Ben kadere inanmam dedi çocuk, ben kaderin elinden kurtulan kimsesiz, hırçın ve masmavi bir denizim. Ben ölümün öldüremediği yerdeyim, ben sessizlikteyim çırpınışlarım bile sessiz, çığlıklarım öksüz, gözyaşlarım yetim... Ben her şeyin biraz ortasındayım, ama kimse benim yanımda değil, ben herkese biraz yakınım fakat insanlar bana yakından daha uzak... Ben denizin mavisine bürünmüş bir gökyüzüyüm, deniz yerde ben gökte benimde payıma izlemek düştü işte ne görünmeyecek kadar uzak ne hissedilebilecek kadar yakınım kimsesizlere...
__
"Biliyor musun nefret ettiğim sürprizlerini bile çok özlemişim" dedi Rüzgar arabanın ön koltuğuna yerleşmiş emniyet kemerini taktığında.

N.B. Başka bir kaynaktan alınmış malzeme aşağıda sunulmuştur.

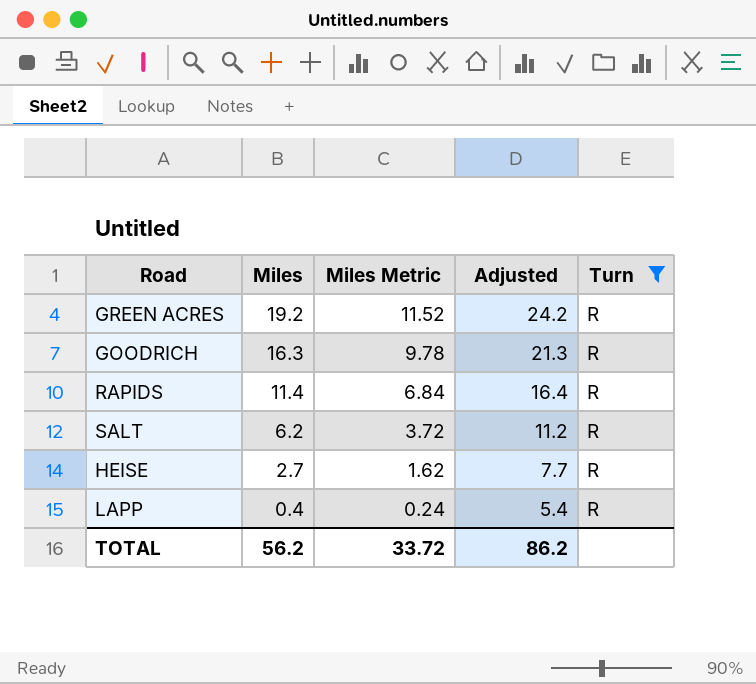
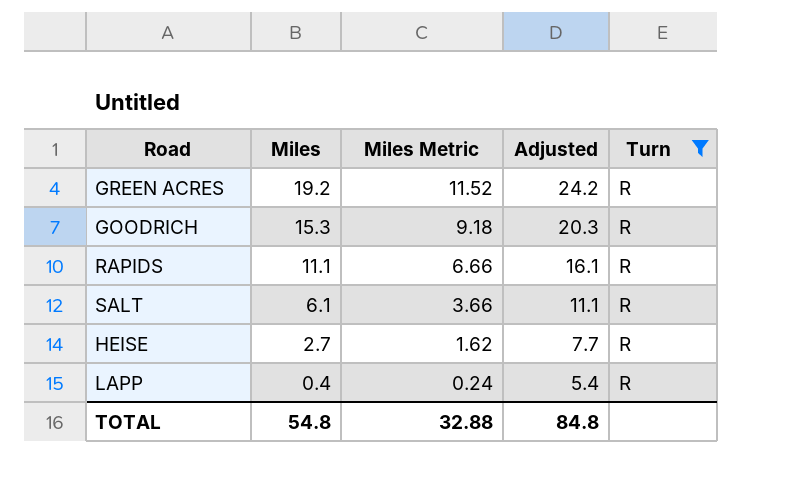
GOODRICH | Miles: 16.3 -> 15.3
GOODRICH | Miles Metric: 9.78 -> 9.18
GOODRICH | Adjusted: 21.3 -> 20.3
RAPIDS | Miles: 11.4 -> 11.1
RAPIDS | Miles Metric: 6.84 -> 6.66
RAPIDS | Adjusted: 16.4 -> 16.1
SALT | Miles: 6.2 -> 6.1
SALT | Miles Metric: 3.72 -> 3.66
SALT | Adjusted: 11.2 -> 11.1
TOTAL | Miles: 56.2 -> 54.8
TOTAL | Miles Metric: 33.72 -> 32.88
TOTAL | Adjusted: 86.2 -> 84.8

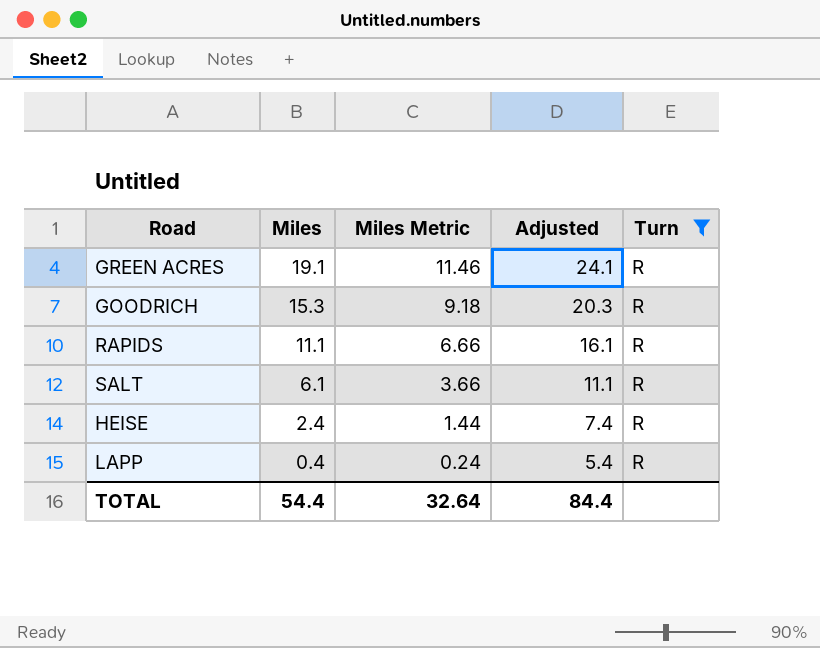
GREEN ACRES | Miles: 19.2 -> 19.1
GREEN ACRES | Miles Metric: 11.52 -> 11.46
GREEN ACRES | Adjusted: 24.2 -> 24.1
HEISE | Miles: 2.7 -> 2.4
HEISE | Miles Metric: 1.62 -> 1.44
HEISE | Adjusted: 7.7 -> 7.4
TOTAL | Miles: 54.8 -> 54.4
TOTAL | Miles Metric: 32.88 -> 32.64
TOTAL | Adjusted: 84.8 -> 84.4

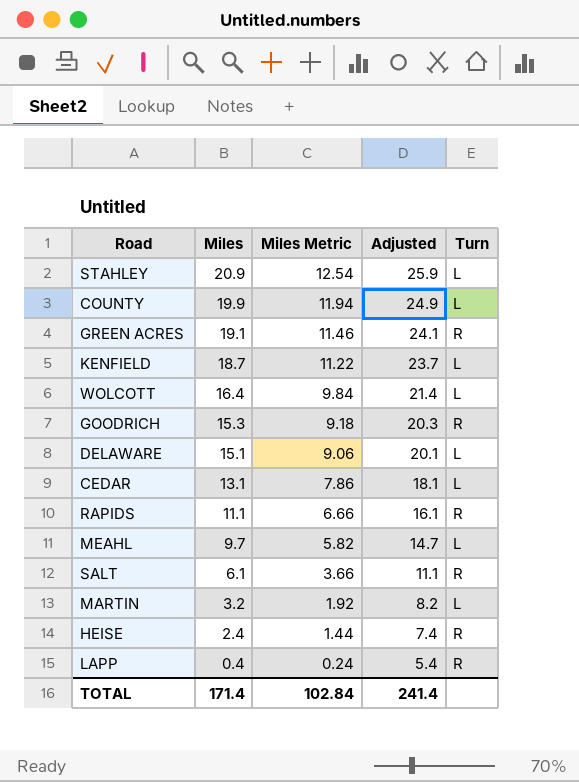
filter: Turn = R -> none
TOTAL | Miles: 54.4 -> 171.4
TOTAL | Miles Metric: 32.64 -> 102.84
TOTAL | Adjusted: 84.4 -> 241.4

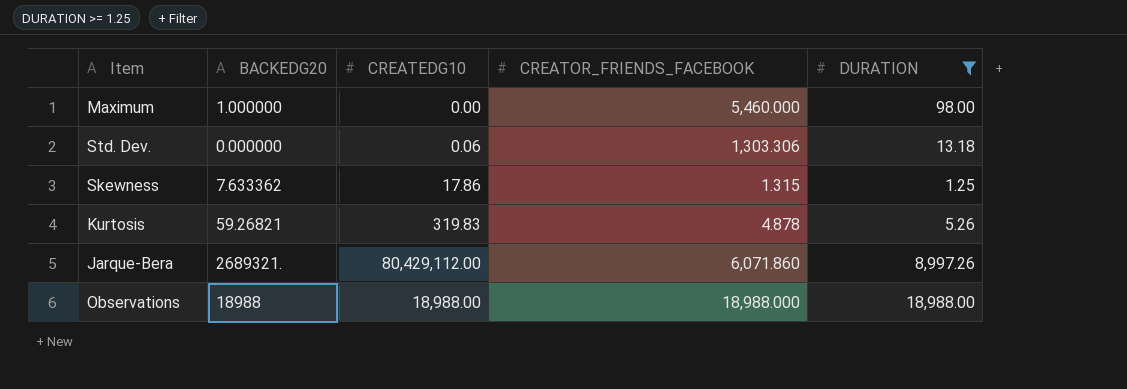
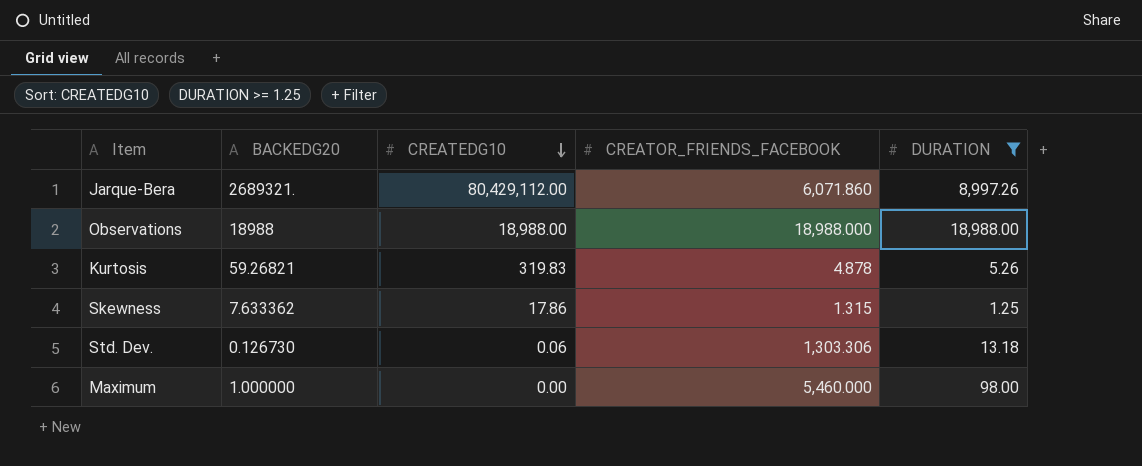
row order: none -> CREATEDG10 descending
Std. Dev. | BACKEDG20: 0.000000 -> 0.126730

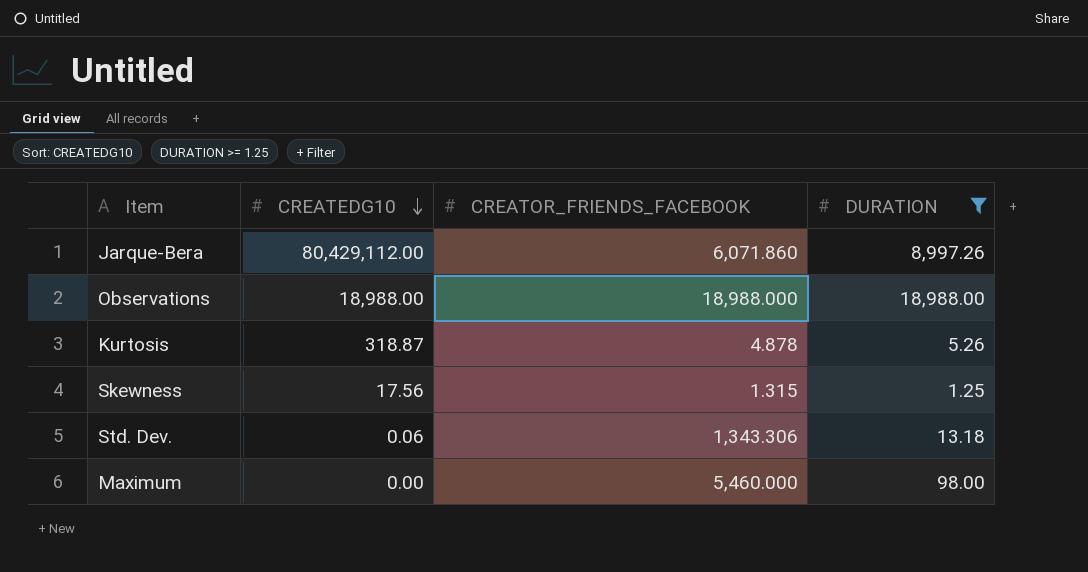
column BACKEDG20 | position: 2 -> none
Kurtosis | CREATEDG10: 319.83 -> 318.87
Skewness | CREATEDG10: 17.86 -> 17.56
Std. Dev. | CREATOR_FRIENDS_FACEBOOK: 1,303.306 -> 1,343.306

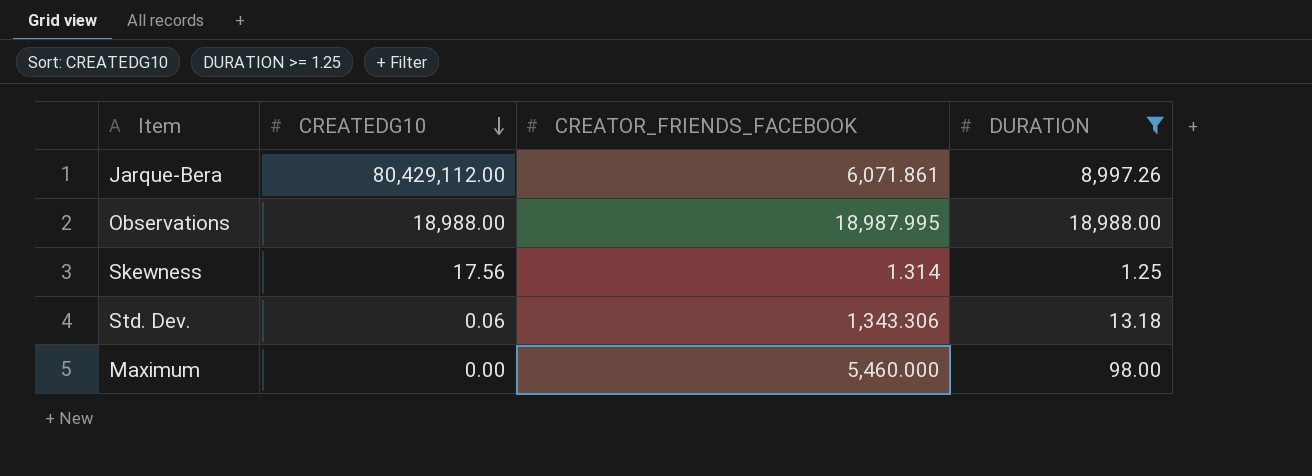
row Kurtosis: 318.87 | 4.878 | 5.26 -> none
Jarque-Bera | CREATOR_FRIENDS_FACEBOOK: 6,071.860 -> 6,071.861
Observations | CREATOR_FRIENDS_FACEBOOK: 18,988.000 -> 18,987.995
Skewness | CREATOR_FRIENDS_FACEBOOK: 1.315 -> 1.314

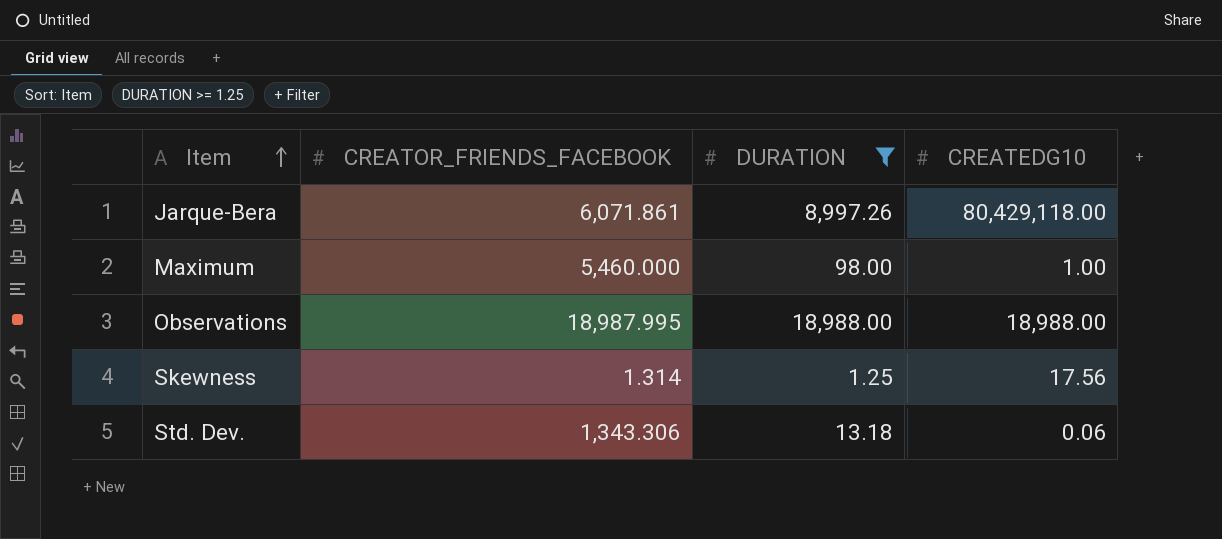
row order: CREATEDG10 descending -> Item ascending
column CREATEDG10 | position: 2 -> 4
Jarque-Bera | CREATEDG10: 80,429,112.00 -> 80,429,118.00
Maximum | CREATEDG10: 0.00 -> 1.00

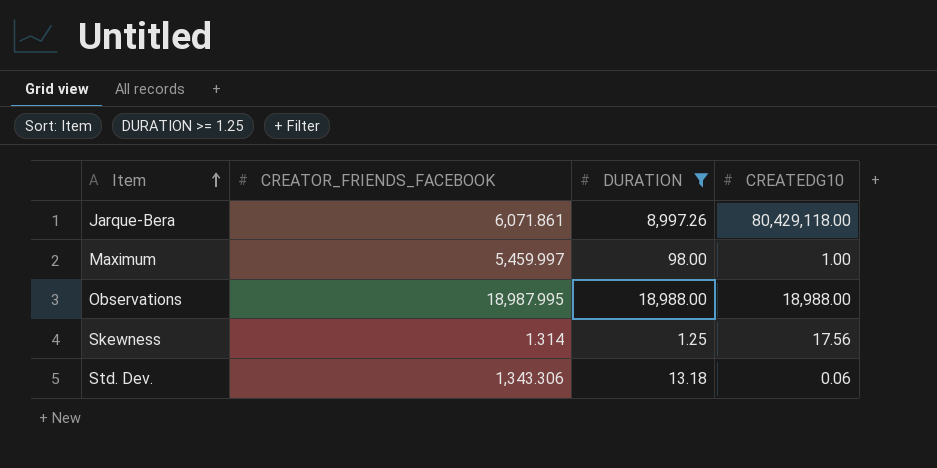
Maximum | CREATOR_FRIENDS_FACEBOOK: 5,460.000 -> 5,459.997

"Öyle mi o zaman hemen bir sürpriz listesi hazırlamalıyım!" dedi Bora ve o da emniyet kemerini takıp, arabayı çalıştırdı ardından ise Rüzgar'a bakarak içten gülümsedi.
"Pişmanlığım özlediğimden" dedi Rüzgar'da ve ikisi birden gülmeye başladılar. Bunlar güzel şeylerdi, gülmek yanındakinden keyif alabilmek mükemmeldi. Zira ikisi de bu günleri anarak bu seviyeye gelebilmişlerdi, ikisine de haram gelen güzel günlerden sonra.
"Evett hazır mısın?" dedi Rüzgar, yüzünü Bora'ya çevirdiğinde ve sinsice gülümsediğinde.
"Neye?" dedi Bora'da şaşırmış bir ifadeyle, hem yola hem de Rüzgar'a bakarken.
"Birazdan soracağım soruya!" dedi Rüzgar yüzüne kötü bir şey soracakmış hissi oturtarak.
"Bekliyorum" dedi Bora'da, nitekim onunda yüzü düşmüştü.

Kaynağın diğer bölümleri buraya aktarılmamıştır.